Perplexing behavior when computing the matmul smoke test on GPU in Julia


@avikpal , @ChrisRackauckas Why is that when I compute the matmul smoke test for the first time and time it, it takes long time than the CPU computation, and also the allocations are huge. When I again try to compute the same operation, this time it is fast? What is the reason behind this? I have attached the scrrenshot of what I’m doing, for you to have a look at it…Please explain it to me?

Thanks in advance

That’s just JIT compilation?

It’s described at the beginning of the abstract here Reducing Compilation Latency in the Julia Programming Language

Thanks for pointing me and helping me out…I have one more question, when I do a GPU based computation, I get this error…
ERROR: LoadError: GPU compilation of MethodInstance for (::GPUArrays.var"#broadcast_kernel#26")(::CUDA.CuKernelContext, ::CuDeviceMatrix{Float32, 1}, ::Base.Broadcast.Broadcasted{CUDA.CuArrayStyle{2}, Tuple{Base.OneTo{Int64}, Base.OneTo{Int64}}, typeof(-), Tuple{Base.Broadcast.Extruded{Matrix{Float32}, Tuple{Bool, Bool}, Tuple{Int64, Int64}}, Base.Broadcast.Extruded{LinearAlgebra.Adjoint{Float32, CuDeviceVector{Float32, 1}}, Tuple{Bool, Bool}, Tuple{Int64, Int64}}}}, ::Int64) failed
KernelError: passing and using non-bitstype argument
Argument 4 to your kernel function is of type Base.Broadcast.Broadcasted{CUDA.CuArrayStyle{2}, Tuple{Base.OneTo{Int64}, Base.OneTo{Int64}}, typeof(-), Tuple{Base.Broadcast.Extruded{Matrix{Float32}, Tuple{Bool, Bool}, Tuple{Int64, Int64}}, Base.Broadcast.Extruded{LinearAlgebra.Adjoint{Float32, CuDeviceVector{Float32, 1}}, Tuple{Bool, Bool}, Tuple{Int64, Int64}}}}, which is not isbits:
.args is of type Tuple{Base.Broadcast.Extruded{Matrix{Float32}, Tuple{Bool, Bool}, Tuple{Int64, Int64}}, Base.Broadcast.Extruded{LinearAlgebra.Adjoint{Float32, CuDeviceVector{Float32, 1}}, Tuple{Bool, Bool}, Tuple{Int64, Int64}}} which is not isbits.
.1 is of type Base.Broadcast.Extruded{Matrix{Float32}, Tuple{Bool, Bool}, Tuple{Int64, Int64}} which is not isbits.
.x is of type Matrix{Float32} which is not isbits.
Can someone help me out with this error?

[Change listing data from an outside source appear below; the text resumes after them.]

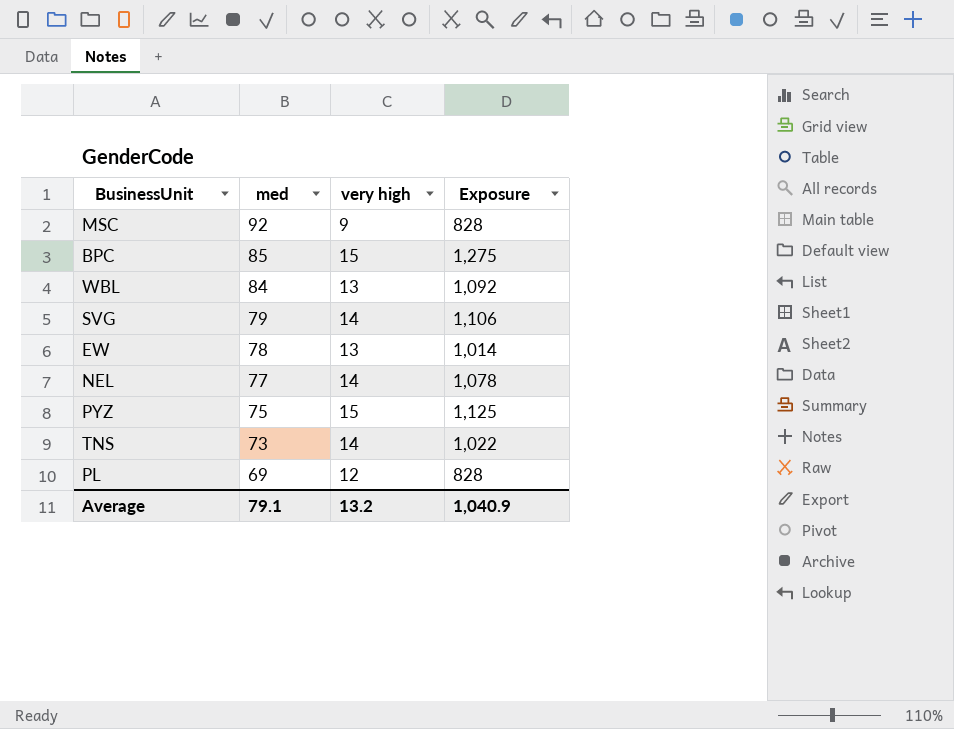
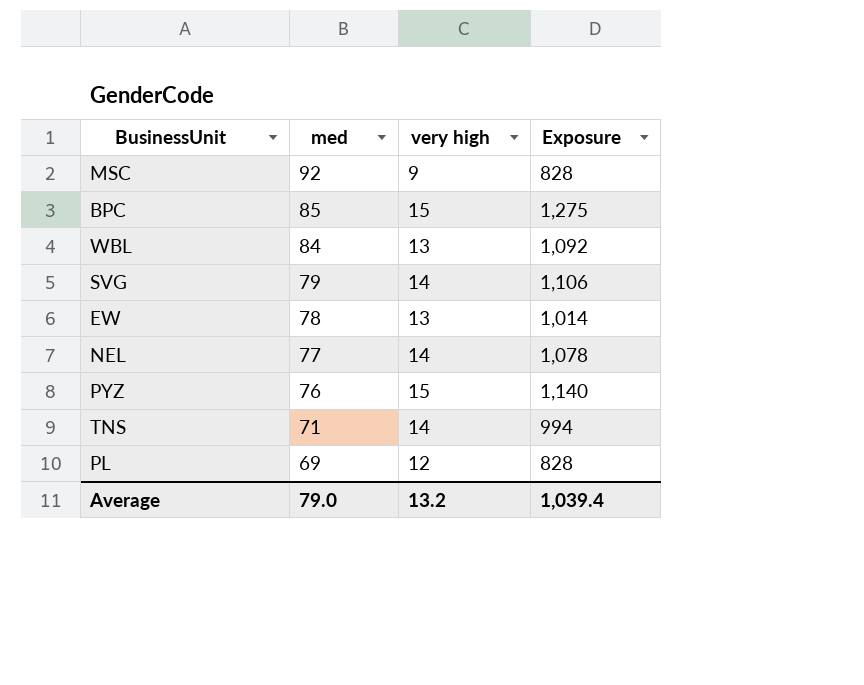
PYZ | med: 75 -> 76
PYZ | Exposure: 1,125 -> 1,140
TNS | med: 73 -> 71
TNS | Exposure: 1,022 -> 994
Average | med: 79.1 -> 79.0
Average | Exposure: 1,040.9 -> 1,039.4

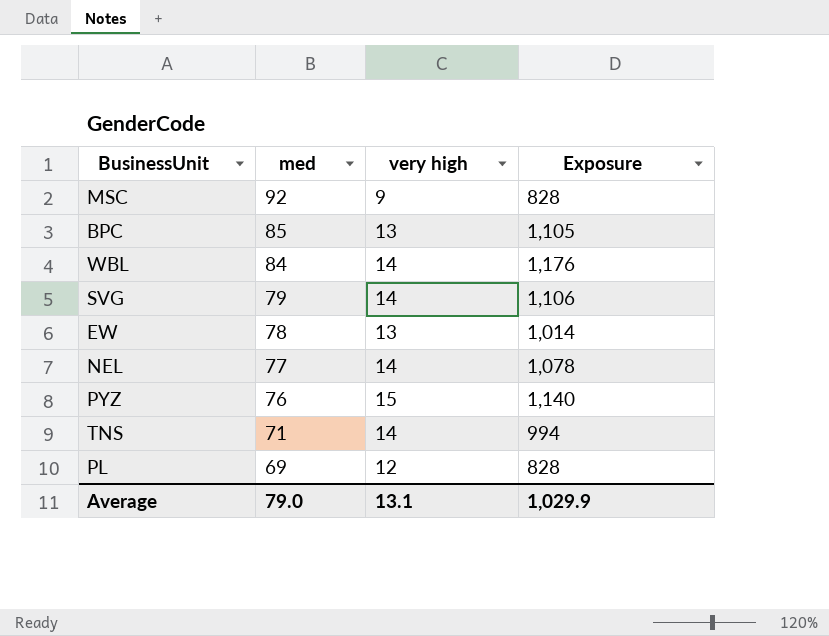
BPC | very high: 15 -> 13
BPC | Exposure: 1,275 -> 1,105
WBL | very high: 13 -> 14
WBL | Exposure: 1,092 -> 1,176
Average | very high: 13.2 -> 13.1
Average | Exposure: 1,039.4 -> 1,029.9

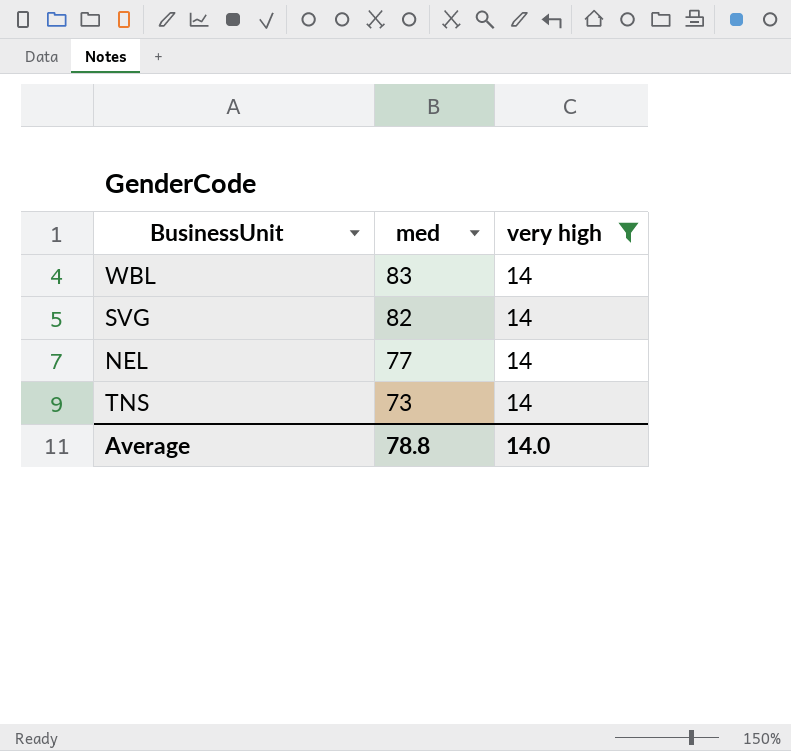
filter: none -> very high = 14
column Exposure | formula: [med] * [very high] -> none
WBL | med: 84 -> 83
SVG | med: 79 -> 82
TNS | med: 71 -> 73
Average | med: 79.0 -> 78.8
Average | very high: 13.1 -> 14.0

I know to trace the error, you need the actual code, but can someone explain the reason for this error and what type of error in general is this?

What code is that error from? Your code above does not broadcast.

The error is when I’m trying to use the Lux framework in the NeuralPDE PINN setup on the GPU…